Bir Siyonist adeti olarak başkasının olana göz dikmek: Şiloah Yazıtı gerçeği

1880'lerde Osmanlı toprağı Kudüs'ten Osmanlı başkenti İstanbul'a getirilen Şiloah yazıtı üzerinde Siyonistler nasıl hak iddia edebiliyor?
İstanbul Arkeoloji Müzesi'ndeki Şiloah/Silvan Yazıtı, geçtiğimiz günlerde işgalci İsrail tarafından Türkiye'den istendi.
Soykırımcı Netanyahu, Kudüs'te düzenlenen bir toplantıda yaptığı konuşmada, 1998 yılında Türkiye Başbakanı Mesut Yılmaz'a:
"Müzelerinizde binlerce Osmanlı eseri var, istediğinizi seçin Silvan Yazıtı ile değişelim" dediğini ancak ret cevabı aldığını söyledi.

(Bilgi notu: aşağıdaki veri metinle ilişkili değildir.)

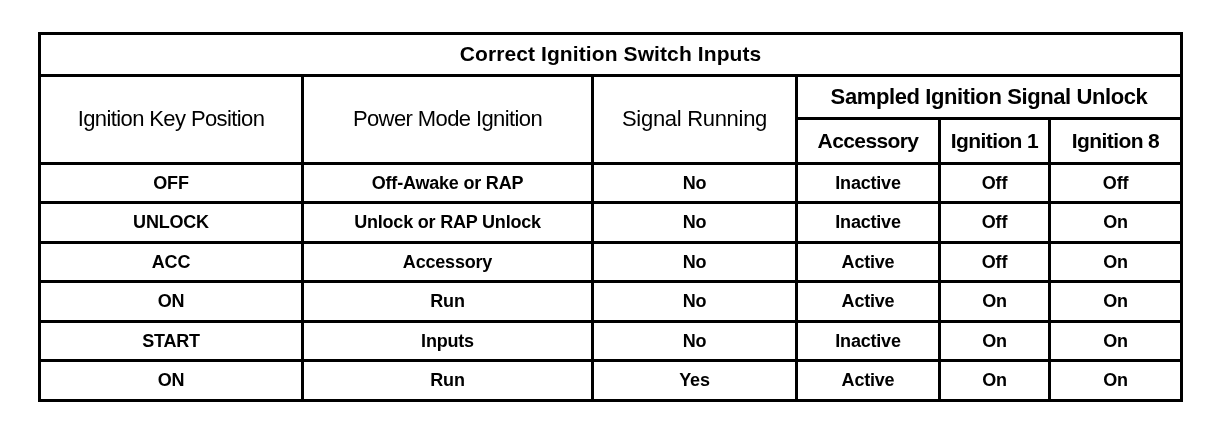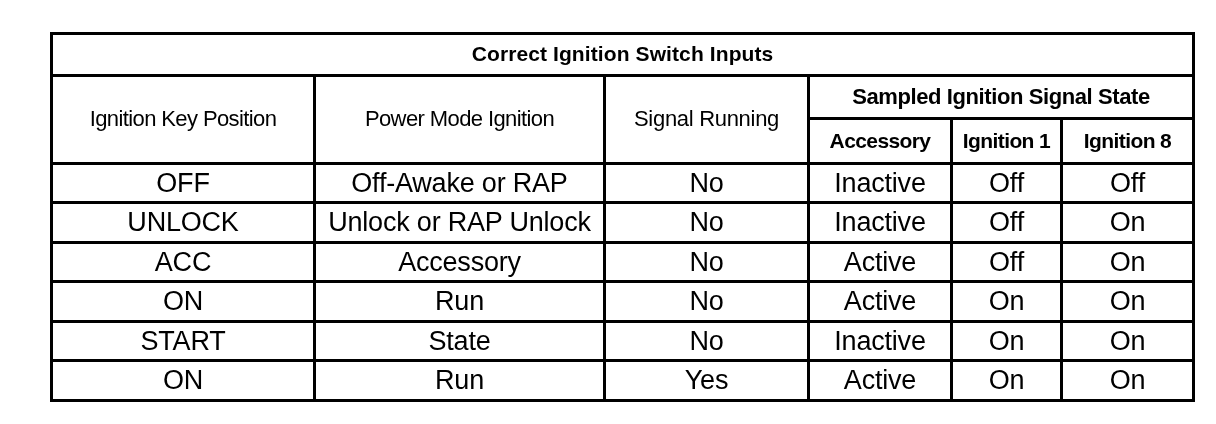--- a/index.html
+++ b/index.html
@@ -22,21 +22,20 @@
     width: 1142px;
     height: 370px;
   }
 
   table.ignition-table {
     border-collapse: collapse;
     table-layout: fixed;
     width: 1142px;
     height: 370px;
     background: #ffffff;
-    margin-left: 12px;
   }
 
   table.ignition-table td,
   table.ignition-table th {
     border: 3px solid #000000;
     text-align: center;
     vertical-align: middle;
     color: #000000;
     padding: 0 2px;
     background: #ffffff;
@@ -68,22 +67,22 @@
   }
   .sub-head {
     font-weight: bold;
     font-size: 21px;
     height: 43px;
     letter-spacing: -0.6px;
   }
 
   
   .data-cell {
-    font-weight: normal;
-    font-size: 27px;
+    font-weight: bold;
+    font-size: 18px;
     height: 38px;
     letter-spacing: -0.2px;
   }
 
   
   col.c1 { width: 263px; }
   col.c2 { width: 290px; }
   col.c3 { width: 204px; }
   col.c4 { width: 143px; }
   col.c5 { width: 110px; }
@@ -104,21 +103,21 @@
     </colgroup>
     <tbody>
       <tr>
         <td class="title-cell" colspan="6">Correct Ignition Switch Inputs</td>
       </tr>
 
       <tr>
         <td class="head-cell tight" rowspan="2">Ignition Key Position</td>
         <td class="head-cell tight" rowspan="2">Power Mode Ignition</td>
         <td class="head-cell" rowspan="2">Signal Running</td>
-        <td class="group-head" colspan="3">Sampled Ignition Signal State</td>
+        <td class="group-head" colspan="3">Sampled Ignition Signal Unlock</td>
       </tr>
 
       <tr>
         <td class="sub-head">Accessory</td>
         <td class="sub-head">Ignition 1</td>
         <td class="sub-head">Ignition 8</td>
       </tr>
 
       <tr>
         <td class="data-cell">OFF</td>
@@ -151,21 +150,21 @@
         <td class="data-cell">ON</td>
         <td class="data-cell">Run</td>
         <td class="data-cell">No</td>
         <td class="data-cell">Active</td>
         <td class="data-cell">On</td>
         <td class="data-cell">On</td>
       </tr>
 
       <tr>
         <td class="data-cell">START</td>
-        <td class="data-cell">State</td>
+        <td class="data-cell">Inputs</td>
         <td class="data-cell">No</td>
         <td class="data-cell">Inactive</td>
         <td class="data-cell">On</td>
         <td class="data-cell">On</td>
       </tr>
 
       <tr>
         <td class="data-cell">ON</td>
         <td class="data-cell">Run</td>
         <td class="data-cell">Yes</td>

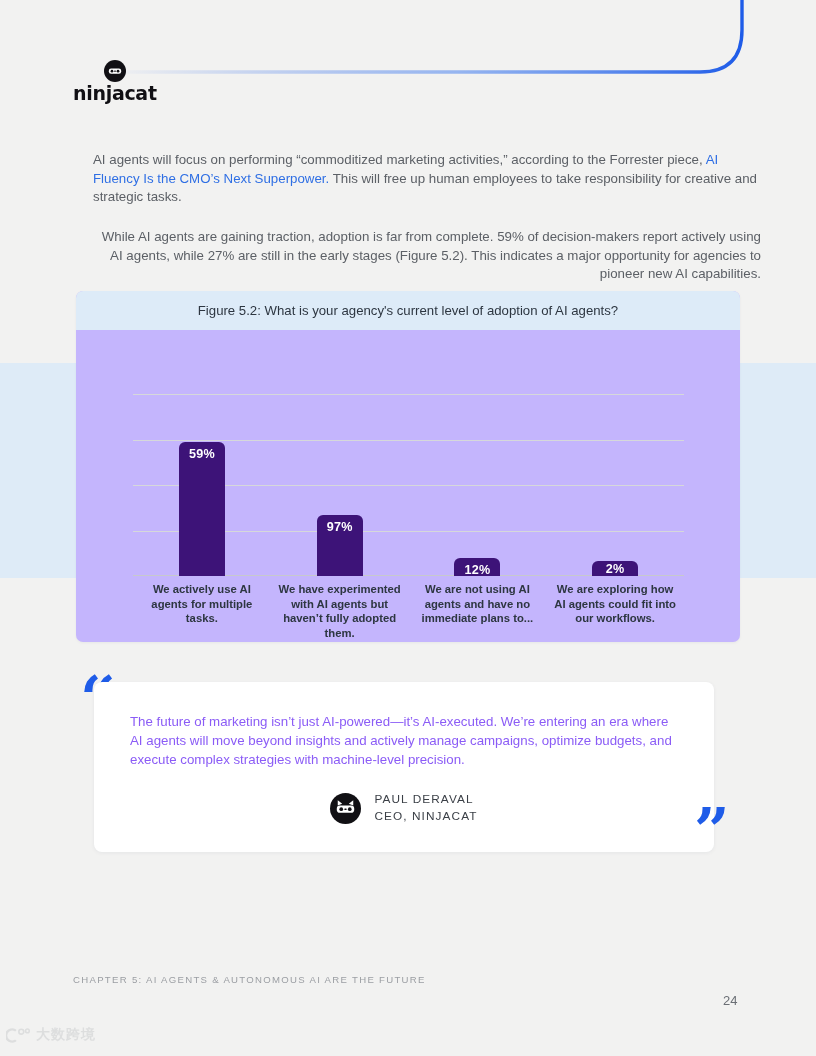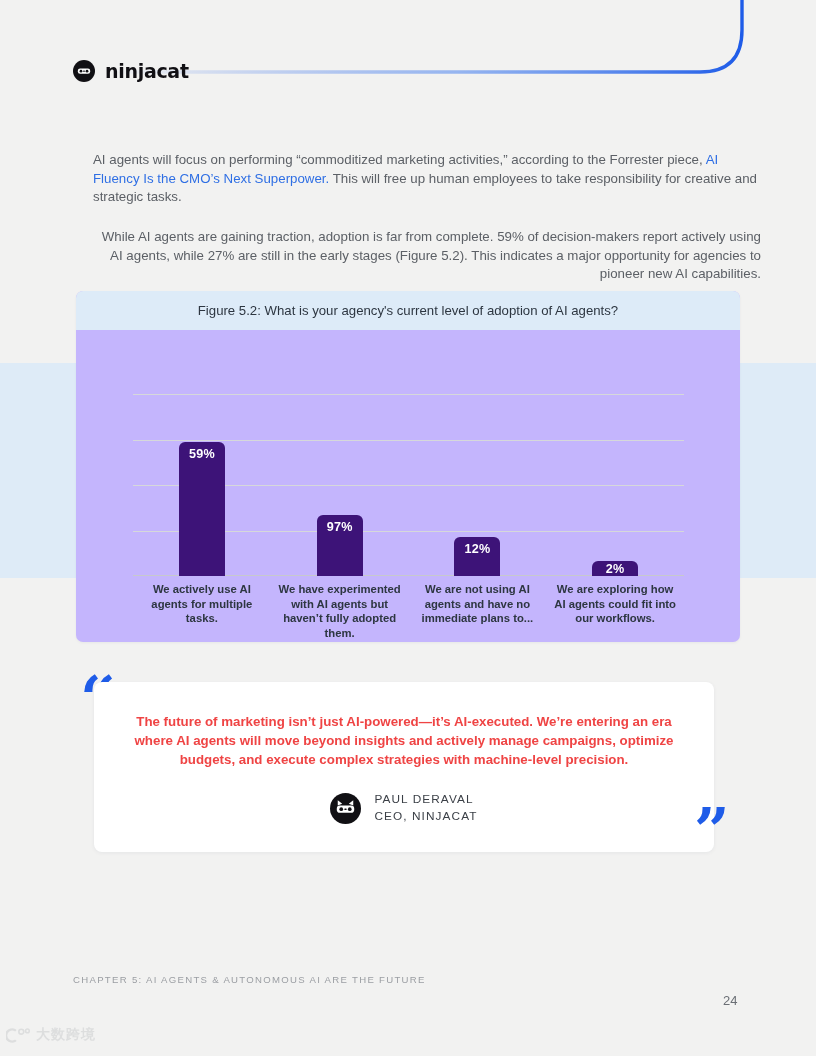--- a/index.html
+++ b/index.html
@@ -9,21 +9,21 @@
     font-family:"Liberation Sans","DejaVu Sans",sans-serif;
     -webkit-font-smoothing:antialiased;
   }
   .page{position:absolute;inset:0;}
 
   
   .rule-wrap{position:absolute;left:0;top:0;width:816px;height:120px;pointer-events:none;}
   .rule-wrap svg{display:block;}
 
   
-  .logo{position:absolute;left:73px;top:60px;display:flex;align-items:center;gap:10px;}
+  .logo{position:absolute;left:73px;top:60px;display:flex;align-items:center;gap:0;flex-direction:column;}
   .logo-mark{width:22px;height:22px;flex:0 0 22px;}
   .logo-word{font-size:19px;font-weight:700;color:#111014;letter-spacing:-0.3px;
              font-family:"DejaVu Sans","Liberation Sans",sans-serif;}
 
   
   .copy{position:absolute;left:73px;width:668px;color:#5c6066;font-size:13.3px;line-height:18.4px;margin-left:20px;}
   .copy.p1{top:138px;}
   .copy.p2{top:215px;text-align:right;}
   .copy a{color:#2f6fe4;text-decoration:none;}
 
@@ -49,22 +49,22 @@
            font-size:12.6px;font-weight:700;letter-spacing:.2px;}
 
   .xlabels{position:absolute;left:57px;top:252px;width:551px;display:flex;}
   .xlabel{flex:1;text-align:center;font-size:11.3px;line-height:14.6px;font-weight:700;color:#2d3641;padding:0 6px;box-sizing:border-box;}
 
   
   .quote-open{position:absolute;left:80px;top:668px;font-size:62px;line-height:62px;color:#1f5ce8;
               font-weight:700;font-family:"DejaVu Serif","Liberation Serif",serif;}
   .quote-card{position:absolute;left:94px;top:682px;width:620px;height:170px;background:#ffffff;
               border-radius:8px;box-shadow:0 1px 4px rgba(20,30,60,.06);}
-  .quote-text{position:absolute;left:36px;top:30px;width:548px;text-align:center;color:#ef4444;
-              font-size:13.3px;line-height:19.2px;font-weight:bold;}
+  .quote-text{position:absolute;left:36px;top:30px;width:548px;color:#8b5cf6;
+              font-size:13.3px;line-height:19.2px;}
   .attrib{position:absolute;left:0;right:0;top:110px;display:flex;justify-content:center;align-items:center;gap:13px;}
   .avatar{width:31px;height:31px;flex:0 0 31px;}
   .attrib-lines{display:flex;flex-direction:column;gap:2px;}
   .attrib-name,.attrib-role{font-size:11.8px;letter-spacing:1.1px;color:#3a3f46;line-height:15px;}
   .quote-close{position:absolute;left:694px;top:800px;font-size:62px;line-height:62px;color:#1f5ce8;
                font-weight:700;font-family:"DejaVu Serif","Liberation Serif",serif;}
 
   
   .footer-txt{position:absolute;left:73px;top:974px;font-size:9.6px;letter-spacing:1.3px;color:#9b9ea3;}
   .footer-page{position:absolute;left:723px;top:993px;font-size:13px;color:#6b6f75;}
@@ -132,21 +132,21 @@
             <div class="bar" style="height:134px;">
               <span class="bar-val">59%</span>
             </div>
           </div>
           <div class="bar-slot">
             <div class="bar" style="height:61px;">
               <span class="bar-val">97%</span>
             </div>
           </div>
           <div class="bar-slot">
-            <div class="bar" style="height:39px;">
+            <div class="bar" style="height:18px;">
               <span class="bar-val">12%</span>
             </div>
           </div>
           <div class="bar-slot">
             <div class="bar" style="height:15px;">
               <span class="bar-val" style="top:1px;">2%</span>
             </div>
           </div>
         </div>
       </div>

2022'de ise The Times of Israel gazetesi Türkiye'nin yazıtı İsrail'e iade edeceğini öne sürmüş, bu iddia Türkiye Dışişleri Bakanlığı tarafından yalanlanmıştı.
Şiloah Yazıtı'nın tarihi önemi ne?
2 bin 700 yıllık bir taş kitabe olan bu eser, Yahuda Kralı Hezekiya dönemine aitti ve Fenike alfabesi kaynaklı Paleo-İbranice dilinde yazılmıştı.
1880'de, o dönem Osmanlı İmparatorluğu'nun kontrolündeki Kudüs'te, Şiloah Tüneli'nde bulunan altı satırlık yazıtta, tünelin iki uçtan kazılması ve ortada birleşmesini anlatılıyordu.
Tünelin duvarlarında bulunan tablet, işçilerin kazma sesleriyle birbirlerine yaklaşmalarını tasvir ederek aktarıyordu.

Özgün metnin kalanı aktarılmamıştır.